- **What you need to do**
Reproduce the data exactly as given, except for any images.

- **Web interface edit records**
_ _ _ _ _ _ _
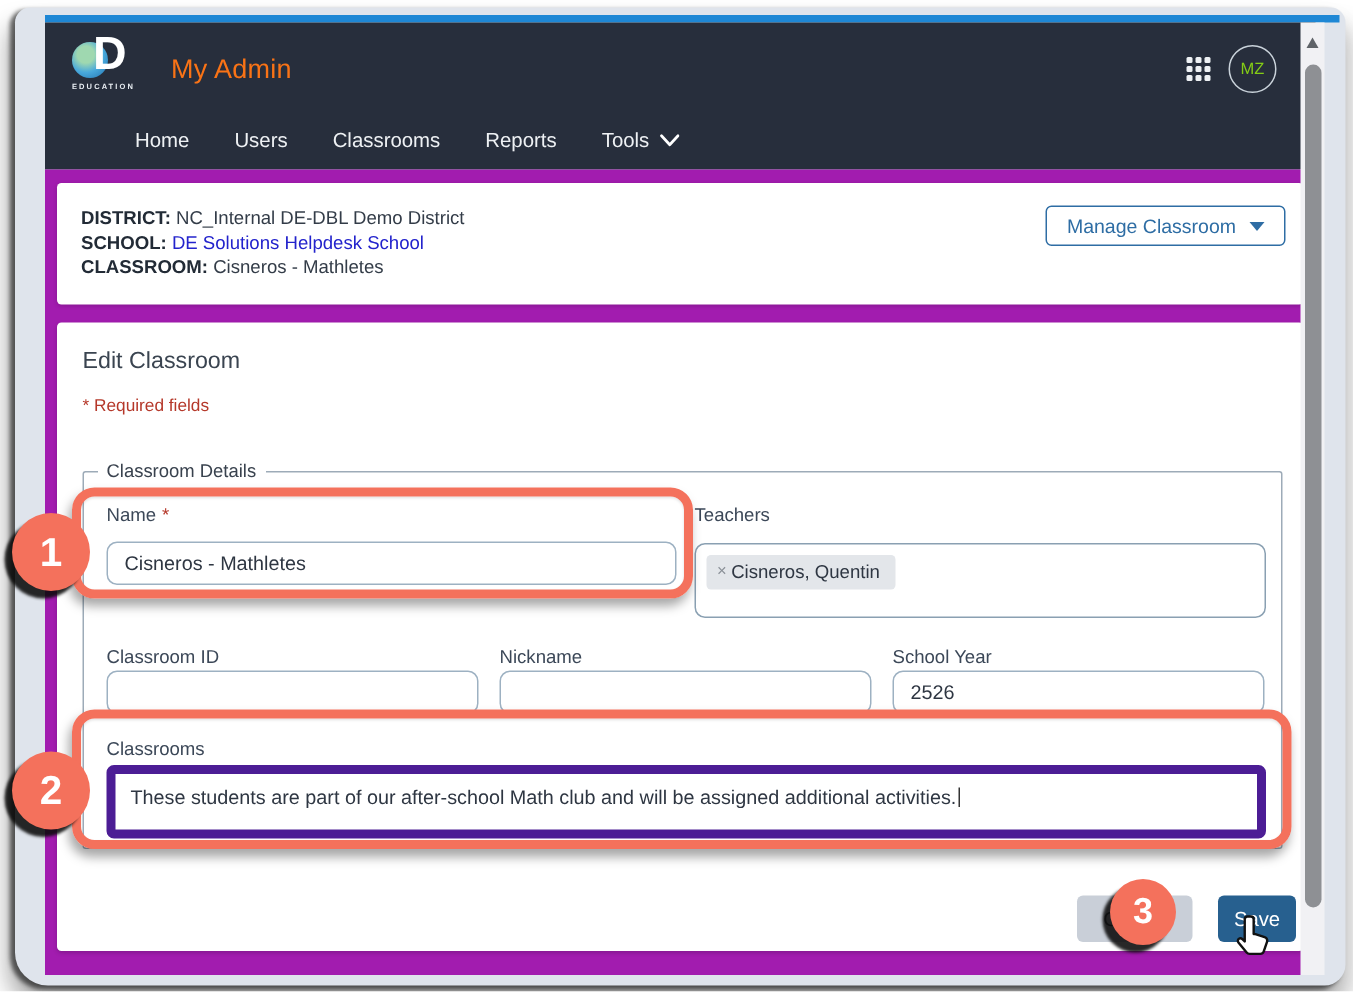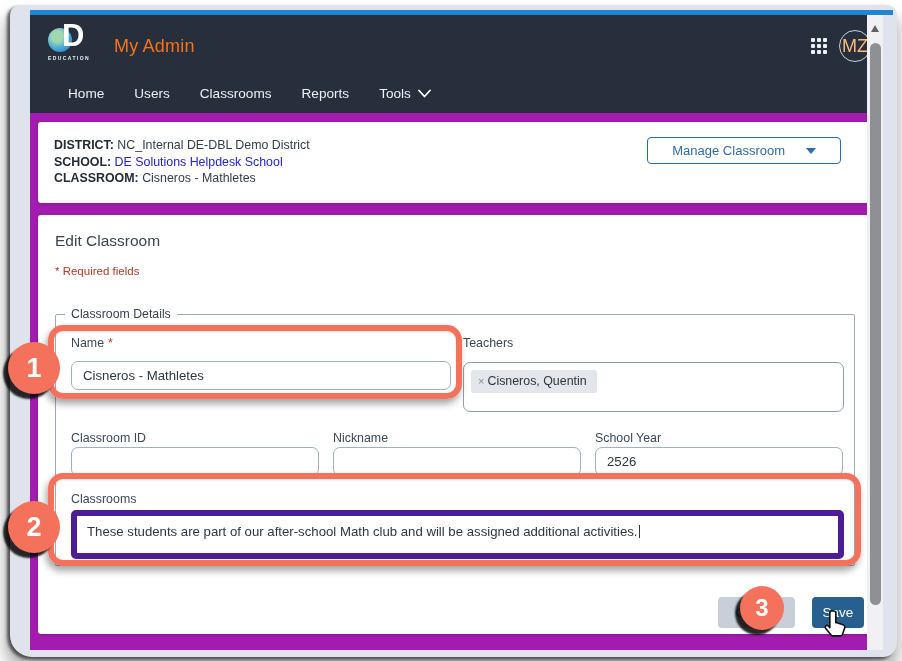--- a/index.html
+++ b/index.html
@@ -32,8 +32,8 @@
   .hdr-spacer { flex:1; }
   .grid-icon { display:grid; grid-template-columns:repeat(3,4px); grid-template-rows:repeat(3,4px); gap:2px; margin-right:12px; }
   .grid-icon i { background:#eef1f4; border-radius:1px; }
-  .avatar { width:32px; height:32px; border:1px solid #c9d2da; border-radius:50%; color:#fdba74; font-size:18px;
-    display:flex; align-items:center; justify-content:center; margin-right:0; }
+  .avatar { width:32px; height:32px; border:1px solid #c9d2da; border-radius:50%; color:#84cc16; font-size:11px;
+    display:flex; align-items:center; justify-content:center; margin-right:20px; }
   .hdr-nav { display:flex; align-items:center; gap:30px; height:36px; padding-left:38px; }
   .nav-item { color:#eef1f4; font-size:13.6px; display:flex; align-items:center; }
   .nav-item svg { margin-left:7px; }

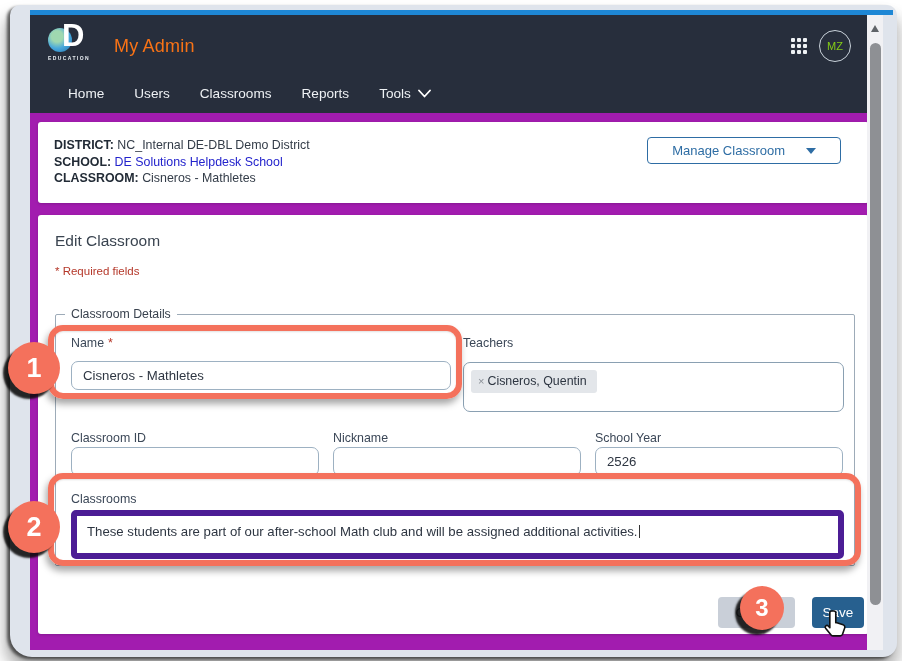--- a/index.html
+++ b/index.html
@@ -34,7 +34,7 @@
   .grid-icon i { background:#eef1f4; border-radius:1px; }
   .avatar { width:32px; height:32px; border:1px solid #c9d2da; border-radius:50%; color:#84cc16; font-size:11px;
     display:flex; align-items:center; justify-content:center; margin-right:20px; }
-  .hdr-nav { display:flex; align-items:center; gap:30px; height:36px; padding-left:38px; }
+  .hdr-nav { display:flex; align-items:center; gap:30px; height:36px; padding-left:38px;margin-left:22px; }
   .nav-item { color:#eef1f4; font-size:13.6px; display:flex; align-items:center; }
   .nav-item svg { margin-left:7px; }
 

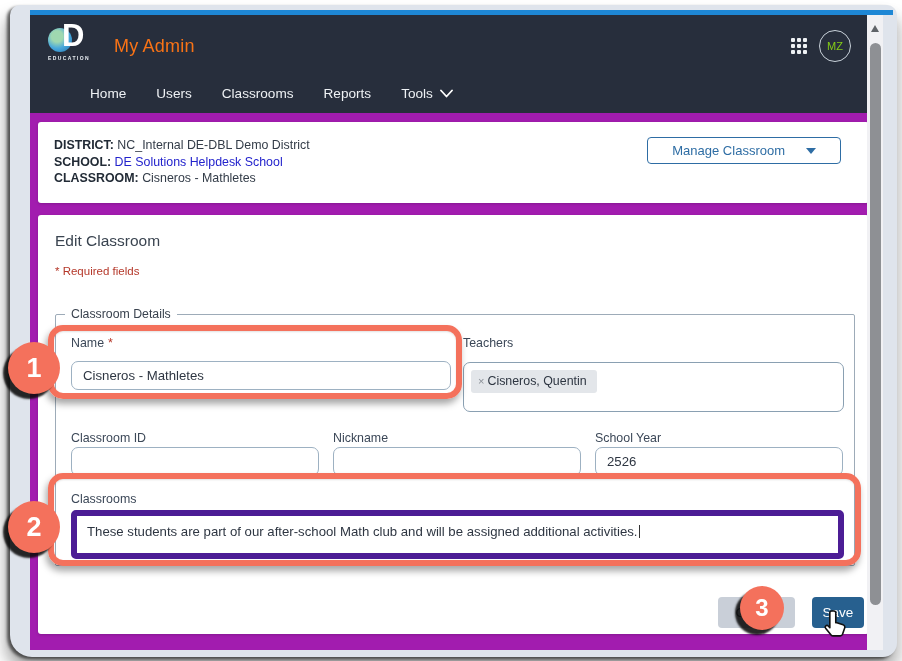--- a/index.html
+++ b/index.html
@@ -46,9 +46,9 @@
   .ctx-rows { position:absolute; left:16px; top:15px; font-size:12.4px; line-height:16.5px; color:#333c48; }
   .ctx-rows b { color:#222b36; }
   .ctx-link { color:#2323cc; text-decoration:none;text-align:center; }
-  .manage-btn { position:absolute; right:28px; top:15px; height:27px; padding:0 24px; background:#fff;
+  .manage-btn { position:absolute; right:12px; top:15px; height:27px; padding:0 13px; background:#fff;
     border:1.5px solid #2e6da4; border-radius:4px; color:#2e6da4; font-size:13px;
-    display:flex; align-items:center; gap:21px; font-family:inherit; }
+    display:flex; align-items:center; gap:9px; font-family:inherit; }
   .tri-down { width:0; height:0; border-left:5px solid transparent; border-right:5px solid transparent; border-top:6px solid #2e6da4; }
 
   .card-form { left:8px; top:102px; width:831px; height:419px; }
_ _ _ _ _ _ _
- **Exercise result**
--- a/index.html
+++ b/index.html
@@ -32,8 +32,8 @@
   .hdr-spacer { flex:1; }
   .grid-icon { display:grid; grid-template-columns:repeat(3,4px); grid-template-rows:repeat(3,4px); gap:2px; margin-right:12px; }
   .grid-icon i { background:#eef1f4; border-radius:1px; }
-  .avatar { width:32px; height:32px; border:1px solid #c9d2da; border-radius:50%; color:#fdba74; font-size:18px;
-    display:flex; align-items:center; justify-content:center; margin-right:0; }
+  .avatar { width:32px; height:32px; border:1px solid #c9d2da; border-radius:50%; color:#84cc16; font-size:11px;
+    display:flex; align-items:center; justify-content:center; margin-right:20px; }
   .hdr-nav { display:flex; align-items:center; gap:30px; height:36px; padding-left:38px; }
   .nav-item { color:#eef1f4; font-size:13.6px; display:flex; align-items:center; }
   .nav-item svg { margin-left:7px; }

--- a/index.html
+++ b/index.html
@@ -34,7 +34,7 @@
   .grid-icon i { background:#eef1f4; border-radius:1px; }
   .avatar { width:32px; height:32px; border:1px solid #c9d2da; border-radius:50%; color:#84cc16; font-size:11px;
     display:flex; align-items:center; justify-content:center; margin-right:20px; }
-  .hdr-nav { display:flex; align-items:center; gap:30px; height:36px; padding-left:38px; }
+  .hdr-nav { display:flex; align-items:center; gap:30px; height:36px; padding-left:38px;margin-left:22px; }
   .nav-item { color:#eef1f4; font-size:13.6px; display:flex; align-items:center; }
   .nav-item svg { margin-left:7px; }
 

--- a/index.html
+++ b/index.html
@@ -46,9 +46,9 @@
   .ctx-rows { position:absolute; left:16px; top:15px; font-size:12.4px; line-height:16.5px; color:#333c48; }
   .ctx-rows b { color:#222b36; }
   .ctx-link { color:#2323cc; text-decoration:none;text-align:center; }
-  .manage-btn { position:absolute; right:28px; top:15px; height:27px; padding:0 24px; background:#fff;
+  .manage-btn { position:absolute; right:12px; top:15px; height:27px; padding:0 13px; background:#fff;
     border:1.5px solid #2e6da4; border-radius:4px; color:#2e6da4; font-size:13px;
-    display:flex; align-items:center; gap:21px; font-family:inherit; }
+    display:flex; align-items:center; gap:9px; font-family:inherit; }
   .tri-down { width:0; height:0; border-left:5px solid transparent; border-right:5px solid transparent; border-top:6px solid #2e6da4; }
 
   .card-form { left:8px; top:102px; width:831px; height:419px; }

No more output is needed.